At our table Clarissa had resumed her seat and the conversation concerned young men oppressed, put down, or otherwise blocked by older men—their fathers, teachers, mentors, or their idols. The starting point had been Johann Miescher and his teacher, Hoppe-Seyler, who had held up publication of his student’s discovery of phosphorous
in cell nuclei. Hoppe-Seyler also happened to be the editor of the journal to which Miescher’s papers had been submitted. From there—and I had time later to trace our conversation backward—from Miescher and Hoppe-Seyler, we arrived at Keats and Wordsworth.

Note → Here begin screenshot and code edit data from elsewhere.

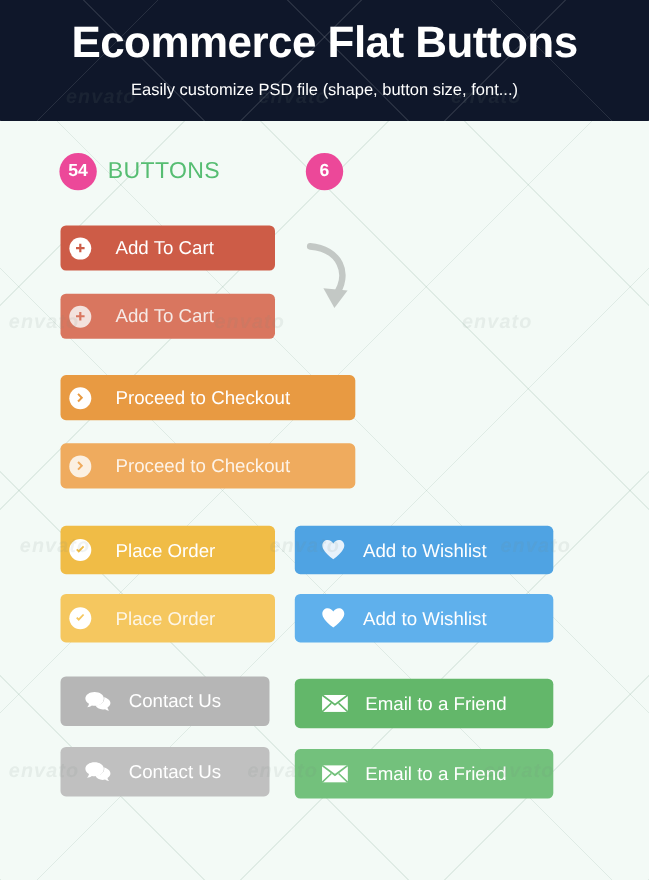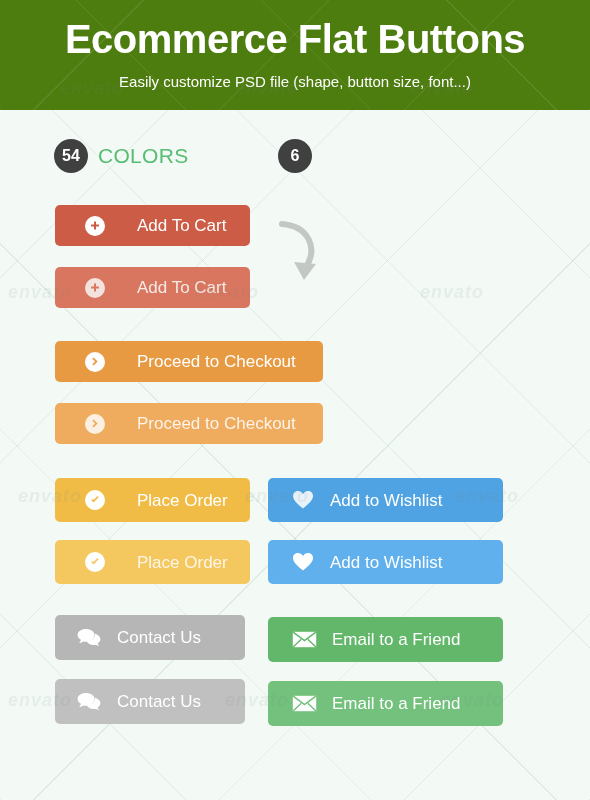--- a/index.html
+++ b/index.html
@@ -41,7 +41,7 @@
     left: 0; top: 0;
     width: 590px;
     height: 110px;
-    background: #4d7c0f;
+    background: #0f172a;
     z-index: 2;
     overflow: hidden;
   }

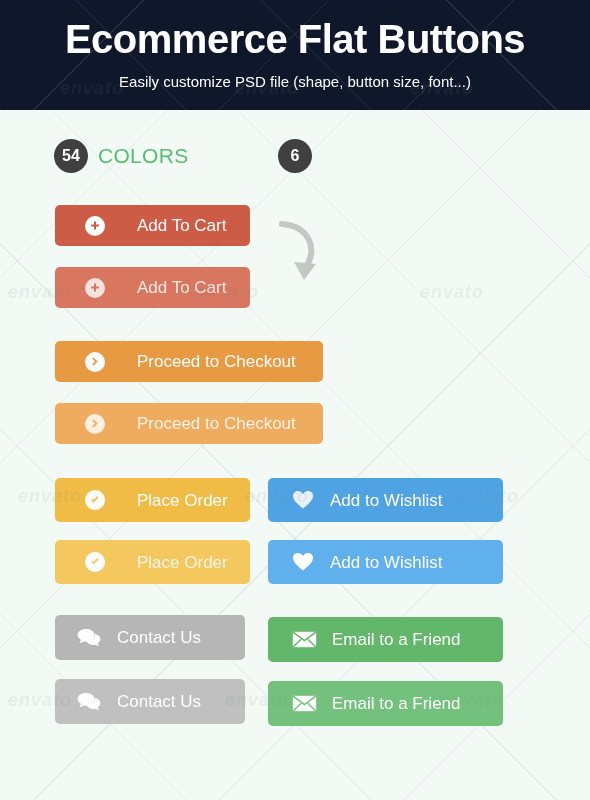--- a/index.html
+++ b/index.html
@@ -100,7 +100,7 @@
   .badge {
     width: 34px; height: 34px;
     border-radius: 50%;
-    background: #404040;
+    background: #ec4899;
     color: #ffffff;
     font-size: 16px;
     font-weight: bold;

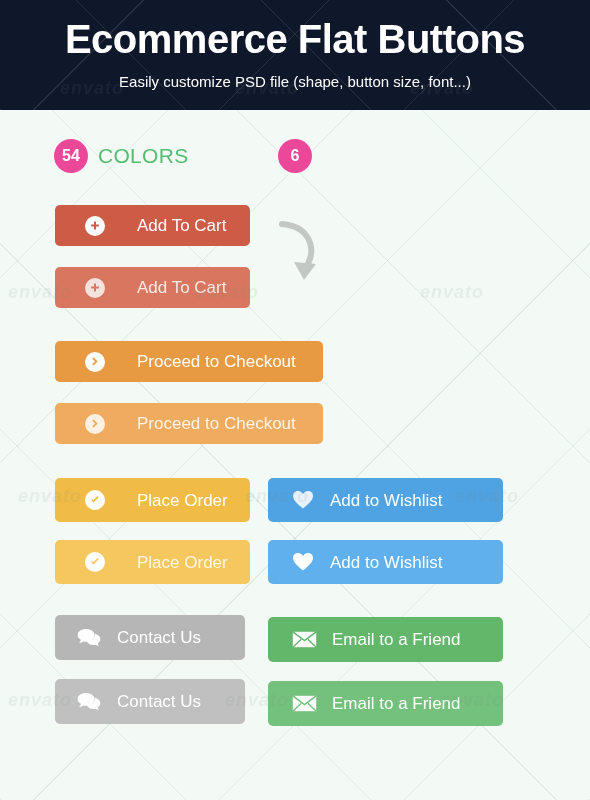--- a/index.html
+++ b/index.html
@@ -199,7 +199,7 @@
   <div class="stats">
     <div class="stat stat-buttons">
       <div class="badge">54</div>
-      <div class="stat-label">COLORS</div>
+      <div class="stat-label">BUTTONS</div>
     </div>
     <div class="stat stat-colors">
       <div class="badge">6</div>

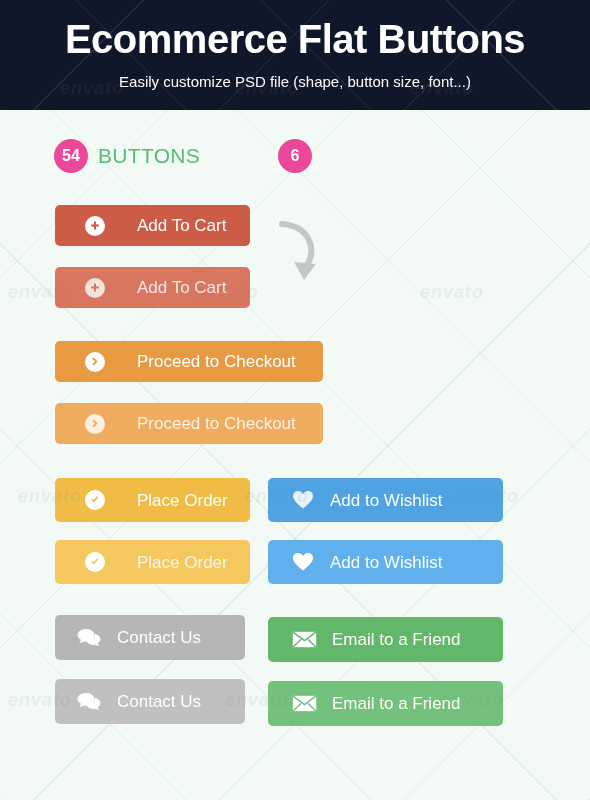--- a/index.html
+++ b/index.html
@@ -124,8 +124,8 @@
     border-radius: 5px;
     color: #ffffff;
     z-index: 3;
-    padding-left: 30px;
-    gap: 32px;
+    padding-left: 8px;
+    gap: 22px;
     cursor: pointer;
   }
   .btn-label {

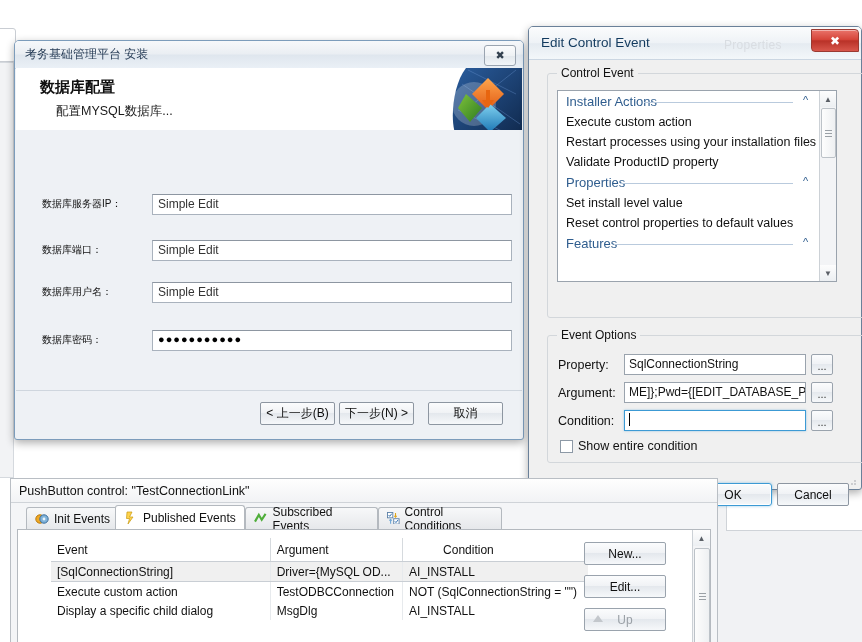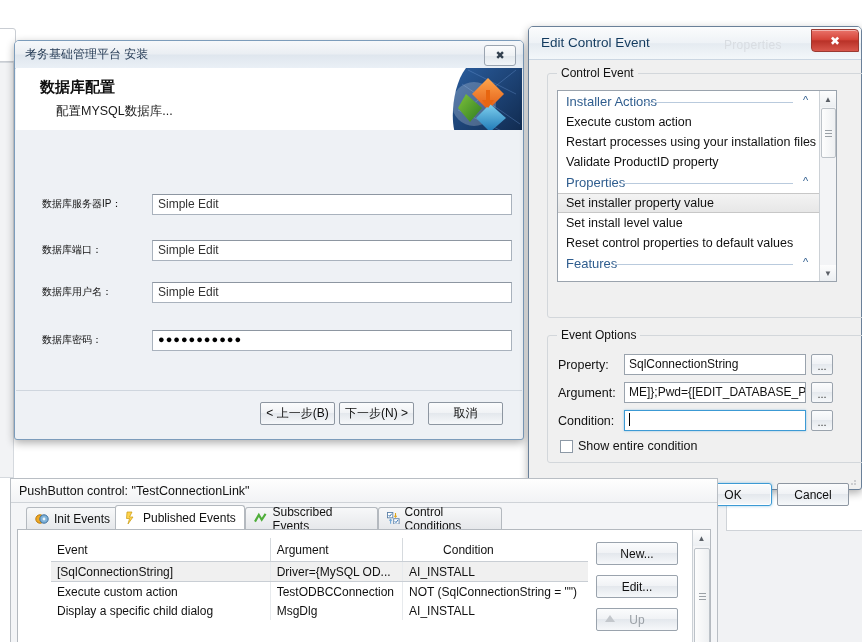--- a/index.html
+++ b/index.html
@@ -352,7 +352,6 @@
             <span class="rule" style="left:62px;"></span>
             <span class="chev">^</span>
           </div>
-          <div class="lb-item sel">Set installer property value</div>
           <div class="lb-item">Set install level value</div>
           <div class="lb-item">Reset control properties to default values</div>
           <div class="lb-section">

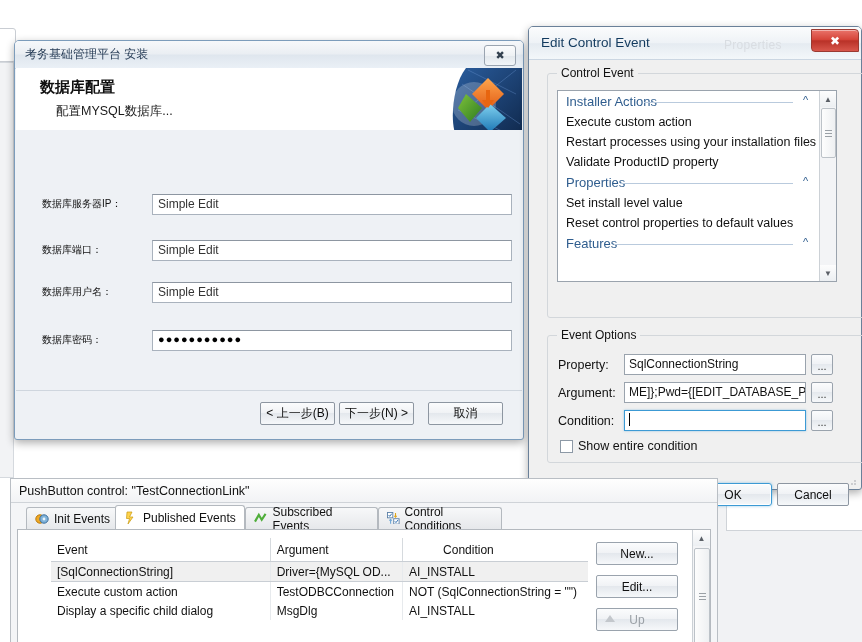--- a/index.html
+++ b/index.html
@@ -242,7 +242,7 @@
     border:1px solid #9aa3ad; border-radius:2px;
     background: linear-gradient(to bottom,#fbfcfd 0%,#f0f2f5 48%,#e4e8ed 50%,#f6f8fa 100%);
     display:flex; align-items:center; justify-content:center;
-    font-size:12px; color:#111; box-sizing:border-box;margin-left:12px;
+    font-size:12px; color:#111; box-sizing:border-box;
   }
   .sbtn.disabled { color:#9aa0a6; }
   .up-arrow { position:absolute; left:8px; top:6px; width:0;height:0;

Clarissa was our source now, although outside his subject Jocelyn knew a little about most things, and he knew from the Gittings biography the famous story of the young Keats going to visit the poet he revered. I knew of the visit because Clarissa had told me about it. In late 1817 Keats had been staying at an inn, the Fox and Hounds by Box Hill on the North Downs, where he finished his long poem
Endymion
. He stayed on a week and walked the downs in a daze of creative excitement. He was twenty-one, he had written a long, serious, beautiful poem about being in love, and by the time he returned to London he was feeling high. There he heard the news and was overjoyed: his hero, William Wordsworth, was in town. Keats had sent his
Poems
with the inscription “To W. Wordsworth with the Author’s sincere Reverence.” (That would have been the one to give Clarissa. It was in the Princeton University Library, and according to her, there were many uncut pages.) Keats had grown up on Wordsworth’s poetry. He had called
The Excursion
one of the “three things to rejoice at in this Age.” He had taken from Wordsworth the idea of poetry as a sacred vocation, the noblest endeavor. Now he persuaded his painter friend Haydon to arrange a meeting, and they set out together from Haydon’s studio at Lisson Grove to walk to Queen Anne Street to call on the great genius. In his journal, Haydon noted that Keats expressed “the greatest, the purest, the most unalloyed pleasure at the prospect.”